Tal vez podamos acercarnos a algunas causas por las cuales el bono no termina de concretarse:

La estructura. Los riesgos que implican hoy Venezuela y PDVSA ocasionan que cualquier bono que se emita obliga a una alta tasa de rendimiento o cupón. El bono 2020 propuesto conlleva un cupón de 8,5%, lo cual es bajo para el riesgo. Como ejemplo, veamos que Citgo emitió el año pasado bonos y su cupón fue de 10,5%. Los asesores de PDVSA creyeron que colocar el 50,1% de las acciones de Citgo como garantía era suficiente. Pero el papel de Citgo, en cambio, tenía colateral 100% de las acciones de la empresa y de allí la diferencia del cupón. Este nuevo bono PDVSA 2020 debió ofrecer un cupón por lo menos equivalente a ese 10,5% ofrecido por Citgo.

El mito de papeles en entes del Estado. Este canje derrumba todas esas especulaciones nacidas dentro de la misma administración de Nicolás Maduro de que entes relacionados al Estado tenían posesión de gran parte de los bonos. Esto ocasionó que muchos inversionistas privados no se sumaran al canje debido a que consideraban que dentro del Estado había más de 50% de la emisión que sería canjeada, quedando el remanente no canjeado (PDVSA 2017) en una franja manejable por parte de la empresa, garantizando su pago en el 2017.

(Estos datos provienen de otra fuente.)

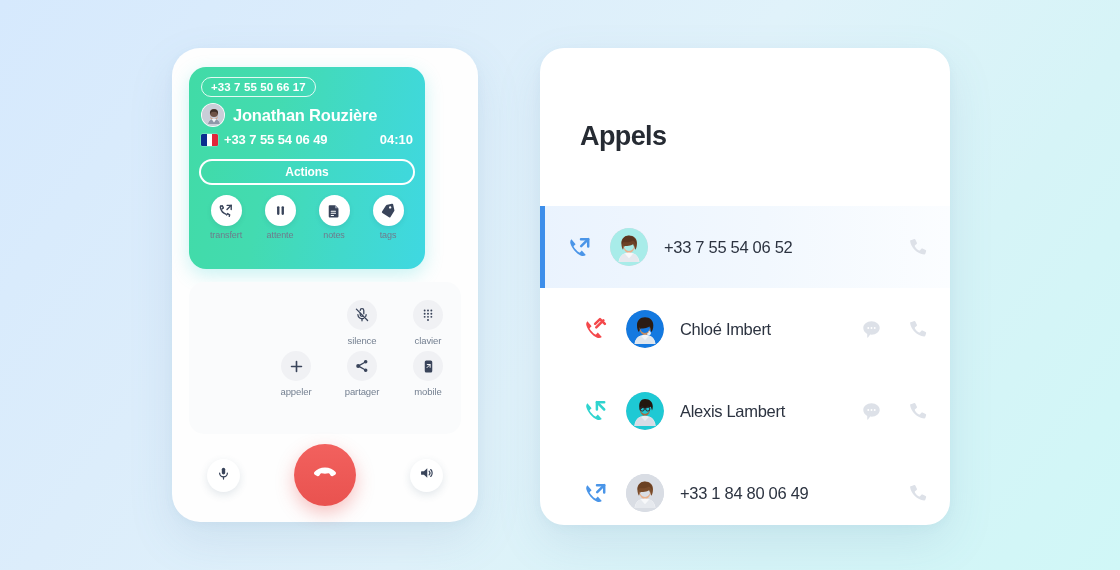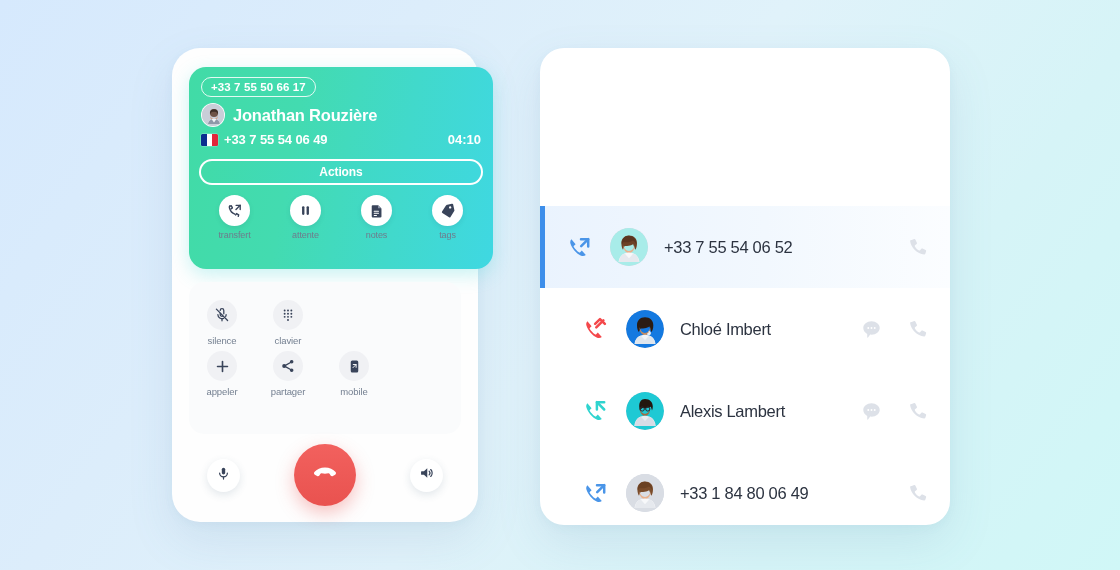--- a/index.html
+++ b/index.html
@@ -16,21 +16,21 @@
   
   #phone-card {
     position: absolute; left: 172px; top: 48px;
     width: 306px; height: 474px;
     background: #fefefe;
     border-radius: 28px;
     box-shadow: 0 18px 46px rgba(90,130,170,0.13), 0 3px 10px rgba(90,130,170,0.06);
   }
   #call-panel {
     position: absolute; left: 17px; top: 19px;
-    width: 304px; height: 202px;
+    width: 236px; height: 202px;
     border-radius: 17px;
     background: linear-gradient(100deg, #41dba6 0%, #43dbb0 34%, #41d9cb 68%, #3fd8e2 100%);
     box-shadow: 0 6px 18px rgba(63,216,214,0.28);
     overflow: hidden;
   }
   #number-badge {
     position: absolute; left: 12px; top: 10px;
     height: 20px; padding: 0 9px;
     border: 1.4px solid rgba(255,255,255,0.85);
     border-radius: 10px;
@@ -88,21 +88,21 @@
     display:flex; align-items:center; justify-content:center;
     box-shadow: 0 2px 5px rgba(40,80,100,0.12);
   }
   .act-label { font-size: 9px; color:#6f7b8c; letter-spacing:-0.1px; }
 
   #mid-panel {
     position: absolute; left: 17px; top: 234px;
     width: 272px; height: 152px;
     background: #fafbfc; border-radius: 15px;
   }
-  .mid-row { position:absolute; left:0; right:0; display:flex; justify-content:flex-start; }
+  .mid-row { position:absolute; left:0; right:0; display:flex; justify-content:flex-end; }
   .mid-row.r1 { top: 18px; } .mid-row.r2 { top: 69px; }
   .mitem { display:flex; flex-direction:column; align-items:center; gap:5px; width:66px; cursor:pointer; }
   .mitem-circle {
     width: 30px; height: 30px; border-radius:50%; background:#f0f1f4;
     display:flex; align-items:center; justify-content:center;
   }
   .mitem-label { font-size:9.5px; color:#737f90; letter-spacing:-0.1px; }
 
   #bottom-bar {
     position:absolute; left:17px; top:396px; width:272px; height:62px;
@@ -348,20 +348,21 @@
           <path d="M15.2 9.2a4 4 0 0 1 0 5.6M17.6 6.8a7.4 7.4 0 0 1 0 10.4" fill="none" stroke="#39445a" stroke-width="1.8" stroke-linecap="round"></path>
         </svg>
       </span>
     </div>
 
   </div>
 </div>
 
 <div id="calls-card">
 
+  <div id="calls-title">Appels</div>
 
   <div id="calls-list">
 
     <div class="call-row active">
       <span class="dir-icon">
         <svg viewBox="0 0 28 28" width="28" height="28">
           <path d="M6.4 6.2c-1.1 1.1-1.5 2.8-.9 4.6 1.5 4.6 5.9 10 10.6 11.9 1.8.7 3.6.3 4.7-.8l-4-4.3-1.6 1.6c-.35.35-.9.4-1.3.12-2-1.4-3.75-3.2-5.1-5.25-.27-.42-.2-.97.16-1.3l1.65-1.55z" fill="#4a95e8"></path>
           <path d="M16 6.2h7.2v7.2" fill="none" stroke="#4a95e8" stroke-width="2.5" stroke-linecap="round" stroke-linejoin="round"></path>
           <path d="M23.2 6.2l-7 7" fill="none" stroke="#4a95e8" stroke-width="2.5" stroke-linecap="round"></path>
         </svg>

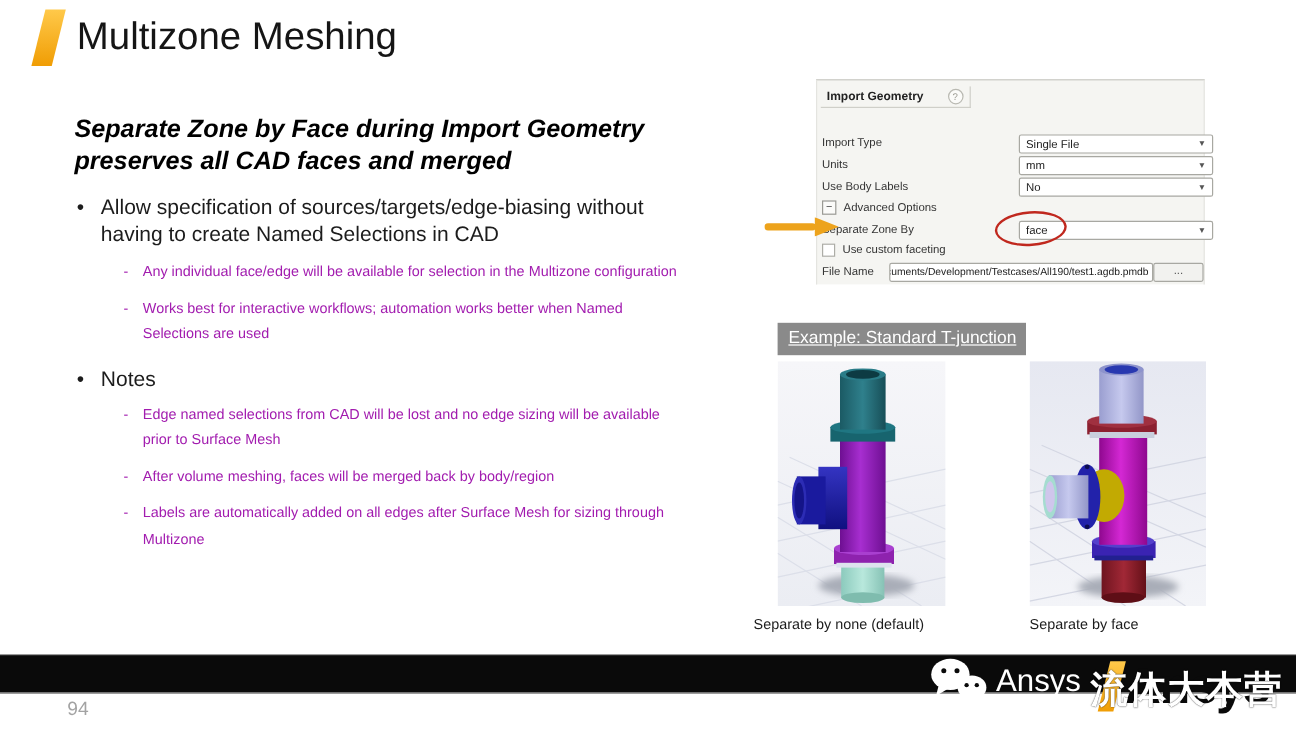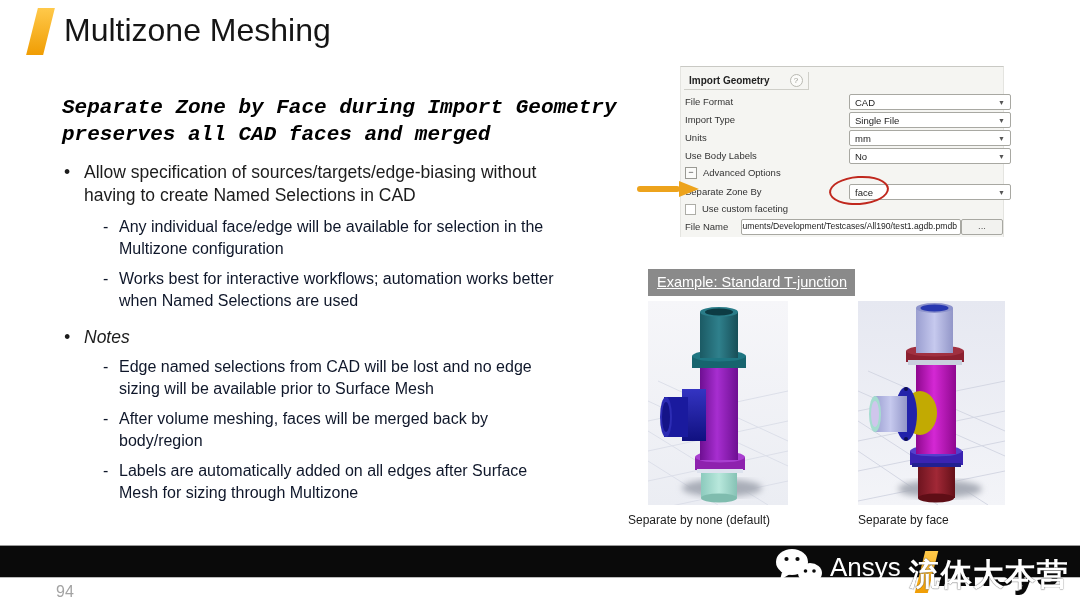--- a/index.html
+++ b/index.html
@@ -6,27 +6,27 @@
   .slide{position:relative;width:1080px;height:608px;background:#ffffff;overflow:hidden;
          font-family:"Liberation Sans",sans-serif;color:#1c1c1c;}
 
   
   .title-slash{position:absolute;left:32px;top:8px;width:17px;height:47px;
     background:linear-gradient(180deg,#ffc94a 0%,#f09d04 100%);transform:skewX(-14deg);}
   .page-title{position:absolute;left:64px;top:12px;font-size:32px;font-weight:500;color:#151515;}
 
   
   .left-col{position:absolute;left:62px;top:94px;width:565px;}
-  .heading{font-size:21px;font-weight:bold;font-style:italic;line-height:27px;color:#000;font-family:Liberation Mono, monospace;}
+  .heading{font-size:21px;font-weight:bold;font-style:italic;line-height:27px;color:#000;}
   .bullets{margin-top:13px;}
   .b1{position:relative;padding-left:22px;width:470px;font-size:17.5px;line-height:23px;margin-bottom:9px;}
   .b1::before{content:"•";position:absolute;left:2px;top:0;}
-  .b2{position:relative;margin-left:40px;padding-left:17px;width:448px;font-size:16px;line-height:21.5px;margin-bottom:9px;color:#0f172a;}
+  .b2{position:relative;margin-left:40px;padding-left:17px;width:448px;font-size:12px;line-height:21.5px;margin-bottom:9px;color:#a21caf;}
   .b2::before{content:"-";position:absolute;left:1px;top:0;}
-  .b1.notes{margin-top:15px;margin-bottom:7px;font-style:italic;}
+  .b1.notes{margin-top:15px;margin-bottom:7px;}
 
   
   .dialog{position:absolute;left:680px;top:66px;width:322px;height:170px;
     background:#f5f5f2;border-top:1px solid #c9c9c4;border-left:1px solid #e4e4e0;border-right:1px solid #e4e4e0;
     font-size:9.5px;color:#333;}
   .dlg-header{position:absolute;left:3px;top:5px;height:17px;display:flex;align-items:center;gap:20px;
     padding:0 5px;border-right:1px solid #cfcfc9;border-bottom:1px solid #cfcfc9;background:#f5f5f2;}
   .dlg-title{font-weight:bold;font-size:10px;color:#222;}
   .help-circle{width:11px;height:11px;border:1px solid #b9b9b2;border-radius:50%;color:#9a9a92;
     font-size:8px;line-height:11px;text-align:center;background:#fbfbf9;}
@@ -96,27 +96,20 @@
       <div class="b2">Labels are automatically added on all edges after Surface Mesh for sizing through Multizone</div>
     </div>
   </div>
 
   <div class="dialog">
     <div class="dlg-header">
       <span class="dlg-title">Import Geometry</span>
       <span class="help-circle">?</span>
     </div>
 
-    <div class="dlg-row" style="top:27px">
-      <span class="dlg-label">File Format</span>
-      <span class="dlg-select">
-        <span>CAD</span>
-        <span class="dd-arrow">▼</span>
-      </span>
-    </div>
     <div class="dlg-row" style="top:45px">
       <span class="dlg-label">Import Type</span>
       <span class="dlg-select">
         <span>Single File</span>
         <span class="dd-arrow">▼</span>
       </span>
     </div>
     <div class="dlg-row" style="top:63px">
       <span class="dlg-label">Units</span>
       <span class="dlg-select">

El pésimo manejo de la información. Ya dediqué una columna a este punto. Pero hay que insistir. El pésimo manejo de la información continúa hasta el punto de que Eulogio Del Pino ofreció unas declaraciones, el pasado viernes 14 de octubre, contribuyendo a la desinformación en los mercados. Del Pino descartó mejorar las condiciones. Dijo que había que aceptar las condiciones pues “la alternativa es peor”. Un tono, si se quiere amenazante. (http://konzapata.com/2016/10/una-radiografia-a-las-declaraciones-de-eulogio-del-pino-sobre-el-canje/).

La falta de una banca de inversión reconocida. Para este vital canje, era determinante la asesoría de firmas reconocidas y sin embargo los asesores son desconocidos en el mercado, lo cual creó mayor incertidumbre. Parte del trabajo de un banco de inversión en un canje es informar y aclarar dudas. Al día de hoy no ha habido ningún comunicado de los asesores de PDVSA en esta transacción.